» **Task to complete**
Locate each line in the records containing "sebelumnya". Copy it.

» **Available records**
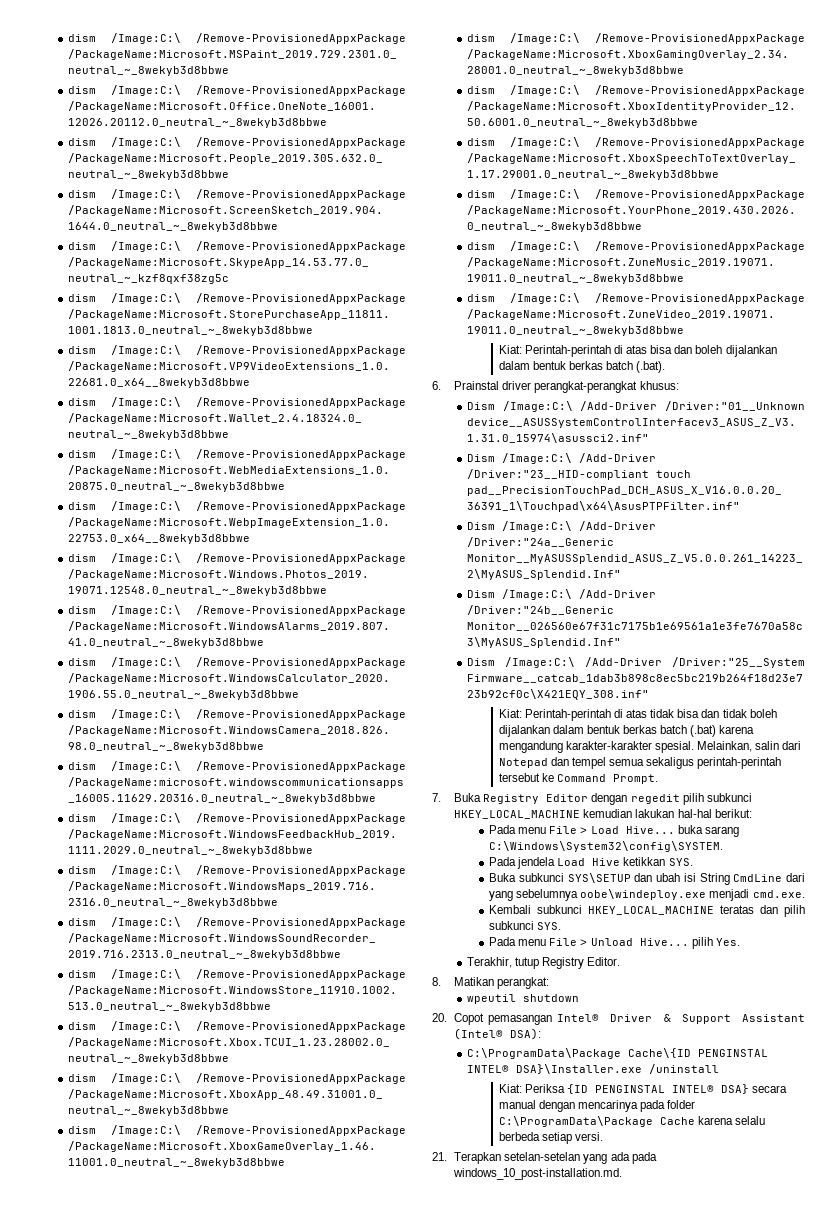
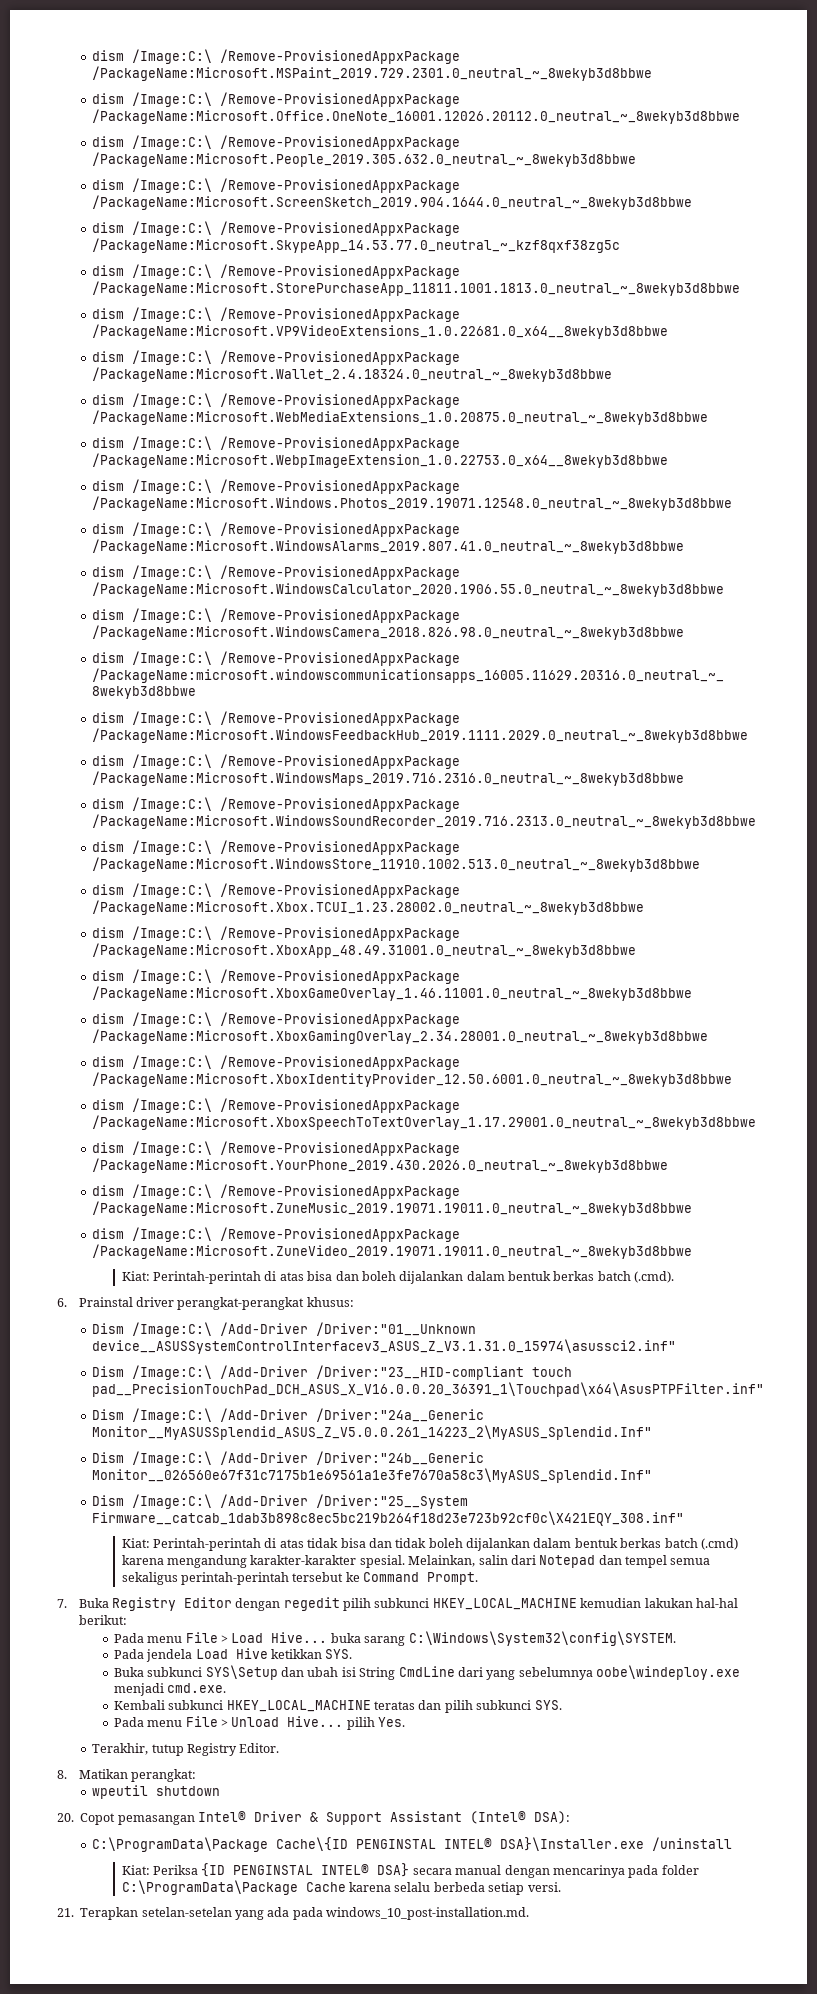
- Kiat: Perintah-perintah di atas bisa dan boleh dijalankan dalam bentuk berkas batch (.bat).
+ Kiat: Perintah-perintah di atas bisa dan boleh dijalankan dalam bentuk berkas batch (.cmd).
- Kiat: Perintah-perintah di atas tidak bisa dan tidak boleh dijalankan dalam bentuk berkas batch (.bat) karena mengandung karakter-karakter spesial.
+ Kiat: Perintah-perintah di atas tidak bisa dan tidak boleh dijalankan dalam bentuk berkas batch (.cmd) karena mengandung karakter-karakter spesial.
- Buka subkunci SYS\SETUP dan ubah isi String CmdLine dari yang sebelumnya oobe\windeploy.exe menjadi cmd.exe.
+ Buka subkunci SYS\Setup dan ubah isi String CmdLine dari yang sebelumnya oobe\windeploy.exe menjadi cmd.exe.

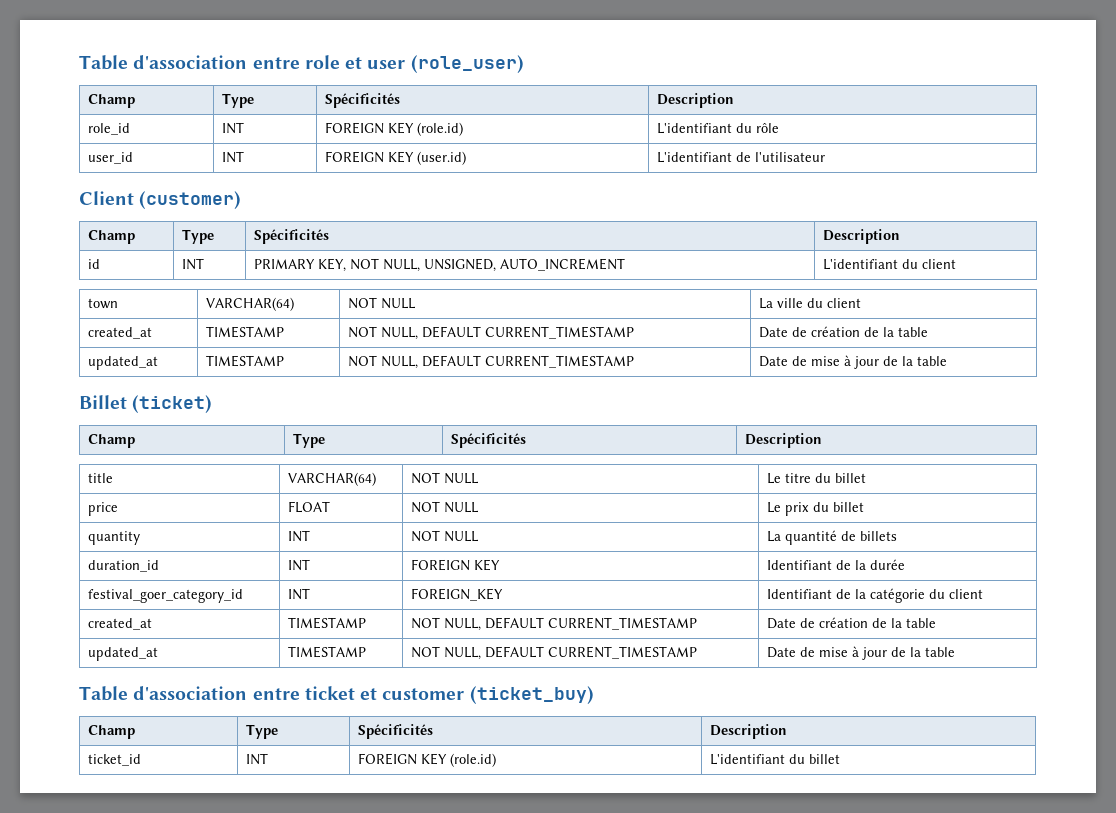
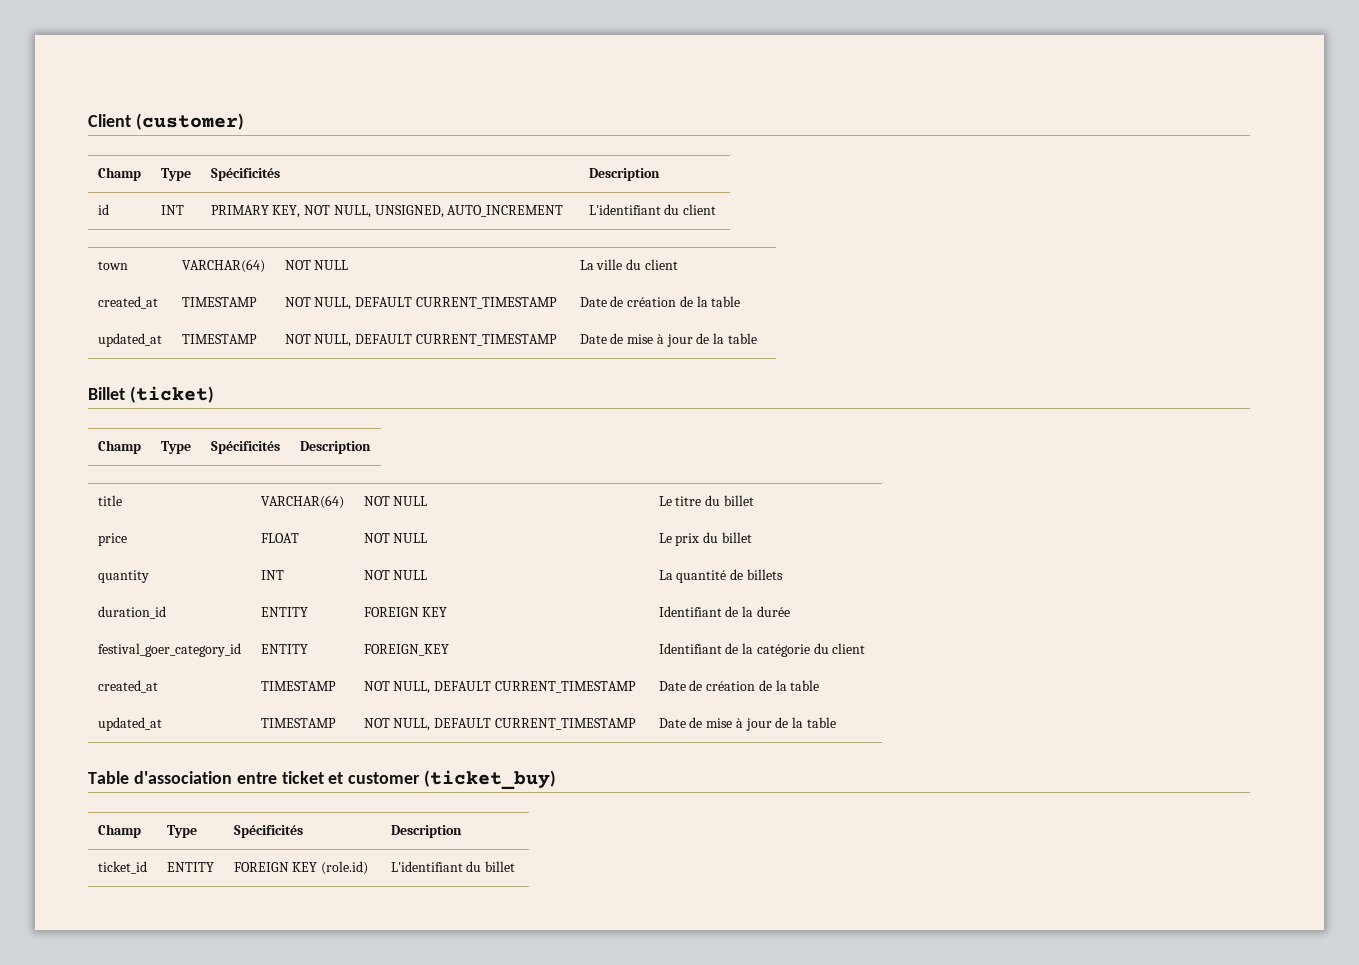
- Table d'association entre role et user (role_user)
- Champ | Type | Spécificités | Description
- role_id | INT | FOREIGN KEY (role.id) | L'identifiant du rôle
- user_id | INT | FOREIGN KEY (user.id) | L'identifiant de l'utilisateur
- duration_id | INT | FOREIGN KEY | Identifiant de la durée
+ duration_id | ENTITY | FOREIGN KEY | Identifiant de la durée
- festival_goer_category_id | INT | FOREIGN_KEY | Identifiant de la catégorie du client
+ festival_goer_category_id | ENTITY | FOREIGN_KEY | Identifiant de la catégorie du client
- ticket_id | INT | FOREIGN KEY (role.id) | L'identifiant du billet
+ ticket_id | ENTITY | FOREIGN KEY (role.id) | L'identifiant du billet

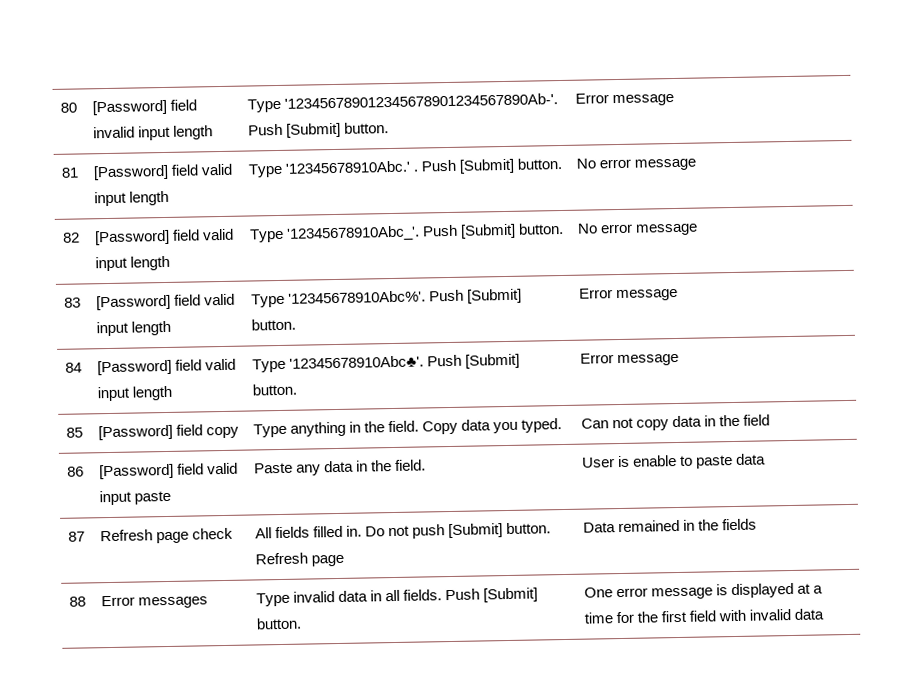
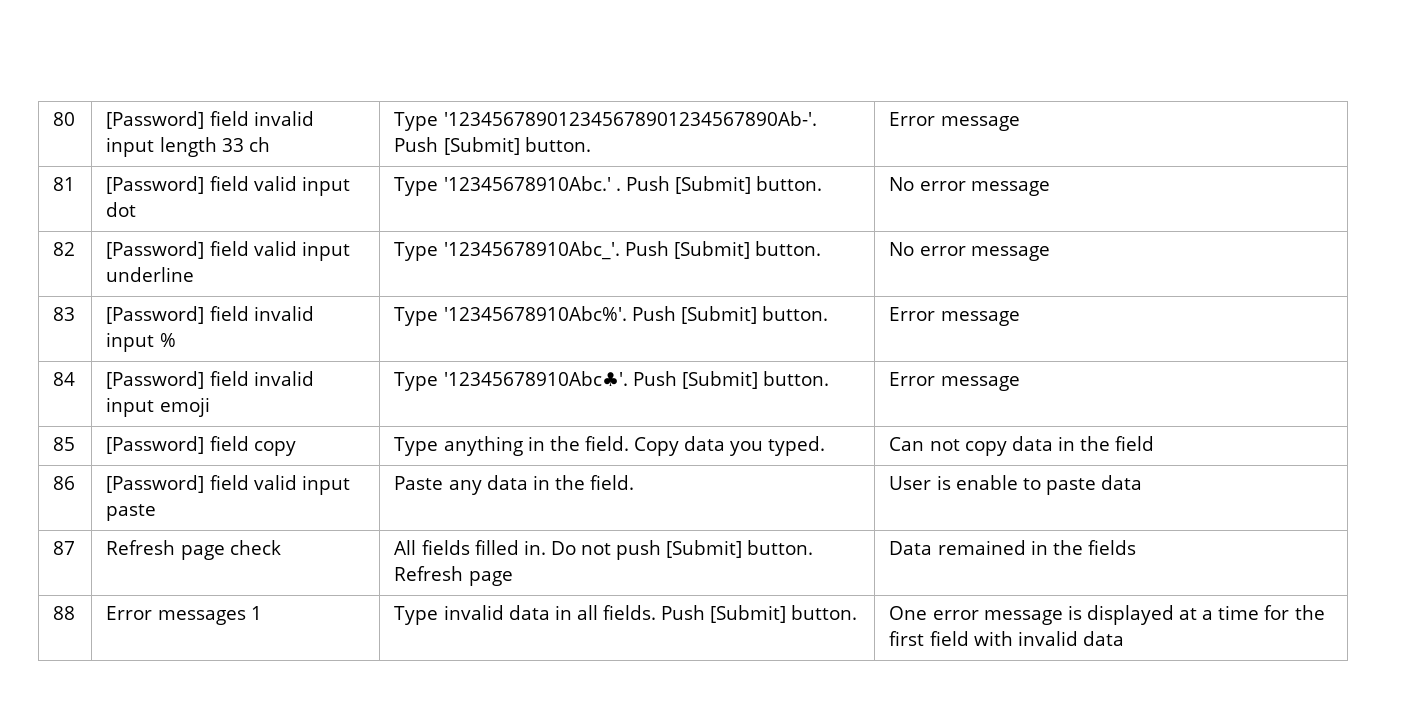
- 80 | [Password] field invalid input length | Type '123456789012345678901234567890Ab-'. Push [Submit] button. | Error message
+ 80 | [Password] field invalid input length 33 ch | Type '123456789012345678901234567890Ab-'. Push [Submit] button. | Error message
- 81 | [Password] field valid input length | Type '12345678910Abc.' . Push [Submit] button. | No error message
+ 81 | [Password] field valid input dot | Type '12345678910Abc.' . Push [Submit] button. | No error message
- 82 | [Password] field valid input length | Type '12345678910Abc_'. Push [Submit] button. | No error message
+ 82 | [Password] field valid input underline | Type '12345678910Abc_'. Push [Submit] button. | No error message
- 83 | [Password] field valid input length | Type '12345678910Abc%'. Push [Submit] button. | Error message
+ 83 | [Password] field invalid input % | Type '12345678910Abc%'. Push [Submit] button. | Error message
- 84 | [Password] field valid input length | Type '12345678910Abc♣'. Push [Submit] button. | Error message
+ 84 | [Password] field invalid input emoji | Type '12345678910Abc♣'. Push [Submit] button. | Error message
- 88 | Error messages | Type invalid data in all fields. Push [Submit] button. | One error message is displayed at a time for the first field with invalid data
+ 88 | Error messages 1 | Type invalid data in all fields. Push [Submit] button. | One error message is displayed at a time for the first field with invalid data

» **Task response**
- Buka subkunci SYS\SETUP dan ubah isi String CmdLine dari yang sebelumnya oobe\windeploy.exe menjadi cmd.exe.
+ Buka subkunci SYS\Setup dan ubah isi String CmdLine dari yang sebelumnya oobe\windeploy.exe menjadi cmd.exe.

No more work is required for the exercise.